CINÉMA

« Toi non plus tu n’as rien vu » – Corps en justice

Toi non plus tu n'as rien vu © Sensito Films
© Sensito Films

Béatrice Pollet, dans Toi non plus tu n’as rien vu, filme Claire (Maud Wyler) qui tombe enceinte sans le sentir ni le voir. Sophie (Géraldine Nakache) va assumer la défense de son amie. Il est question du corps des femmes et du rôle de mère.

Claire, mère de deux enfants, accouche seule chez elle et laisse son enfant à l’abandon sur une poubelle à l’extérieur de chez-elle. Elle se réveille à l’hôpital et est accusée de tentative d’homicide sur son nouveau-né. Le long métrage suit le procès de la mère. Comment, après deux accouchements, n’a t-elle pas compris qu’elle était enceinte ? Toi non plus tu n’as rien vu montre le pouvoir du corps qui ment au cerveau d’une femme ; le déni de grossesse existe bien.

Le personnage de Claire Morel est celui d’une femme issue d’un milieu aisé et éduqué. Béatrice Pollet voulait que ce soit elle qui soit atteinte d’un déni total, pour montrer que les femmes qui le vivent sont toutes de conditions sociales différentes. De plus, elle est avocate. Et elle doit préparer sa défense. Son métier cristallise les interrogations. Une avocate accusée d’homicide sur son enfant, c’est un choc.
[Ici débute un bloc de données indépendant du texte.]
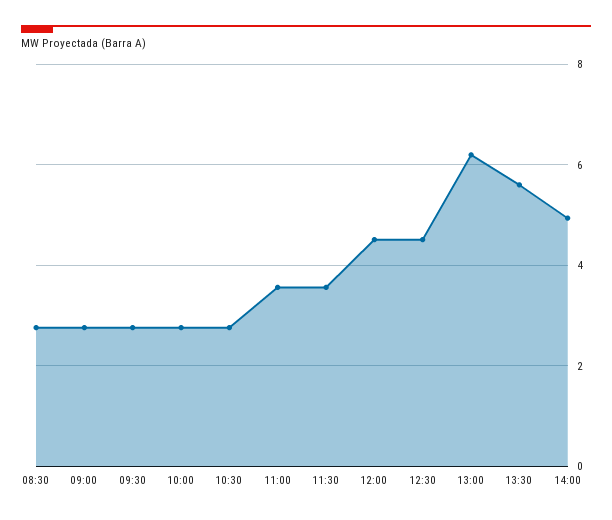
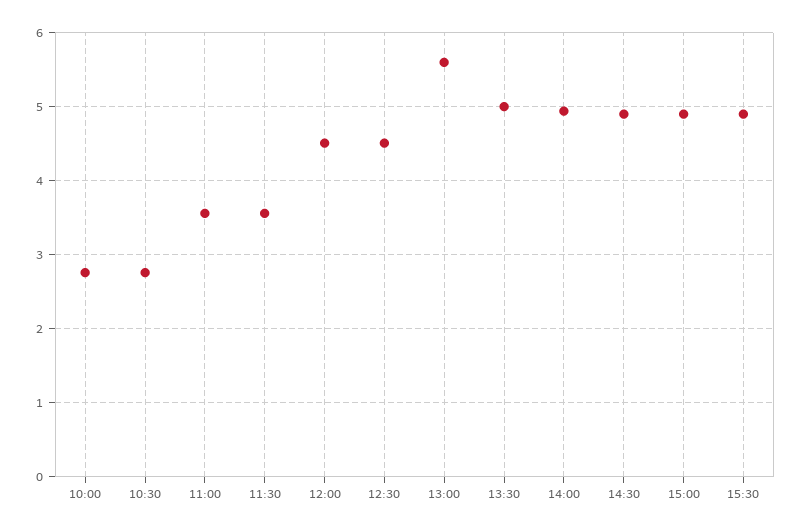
08:30: 2.8 -> none
09:00: 2.8 -> none
09:30: 2.8 -> none
13:00: 6.2 -> 5.6
13:30: 5.6 -> 5
14:30: none -> 4.9
15:00: none -> 4.9
15:30: none -> 4.9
Car Claire est aussi une mère aimante qui devient subitement, aux yeux de tous, son antipode : une meurtrière. La réalisatrice voulait filmer la réalité. Le regard des autres qui ne la croient pas, car les preuves sont là. Le personnage du juge d’instruction, joué par Pascal Demolon, est un personnage loin des stéréotypes. C’est un juge qui pose des questions, qui a de l’espoir. L’espoir existe aussi au travers du nouveau-né, qui n’est pas mort.

Lumières et émotions

Ce film est un thriller judiciaire. Ni le spectateur, ni les personnages n’ont le temps de comprendre que Claire est déjà incarcérée. C’est alors qu’un déni de grossesse qui parle de l’intime se retrouve à être questionné en justice. Mais, malgré la violence des scènes, on ne ressent pas le pathos. Ce long métrage est avant tout un film d’action, laissant au spectateur la place de l’enquêteur. La réalisatrice met en parallèle cette enquête, dure et froide, avec la douceur de certains personnages. Thomas (Grégoire Colin), le mari de Claire, travaille à l’Office national des forêts en plein cœur d’une forêt. Les entrevues auprès du juge d’instruction, des procureurs, les scènes en prison qui se succèdent, sont entrecoupées par des scènes où l’on respire auprès des arbres, avec Thomas et ses deux filles.

Une opposition qui se ressent aussi par les choix des cadres et des lumières. Lors de ses entrevues en prison avec son avocate, dans le bureau du juge d’instruction, ou chez-elle lors de l’enquête avec la procureure (Ophélia Kolb), les scènes sont jaunes, blanches, laiteuses, Claire a la peau pâle. Alors que dans sa cellule partagée avec sa codétenue (Fatima Adoum) qui la motive, les couleurs sont plus chaudes.

Toi non plus tu n’as rien vu montre aussi la progression des hommes de ce film. Thomas, le mari, le juge d’instruction, Paul, l’assistant de Sophie, les policiers. C’est le personnage de Sophie (Géraldine Nakache) que le spectateur suit. Pour elle, ce procès questionne le rôle de mère et le corps des femmes. Le film s’ouvre sur une scène de Claire, le ventre plat à la piscine. Le spectateur non plus n’avait rien vu. Sophie veut montrer que le déni de grossesse est un déni collectif, et demande au spectateur d’abandonner ses préjugés.
Le film est sorti le 8 mars en salle, journée internationale des droits des femmes.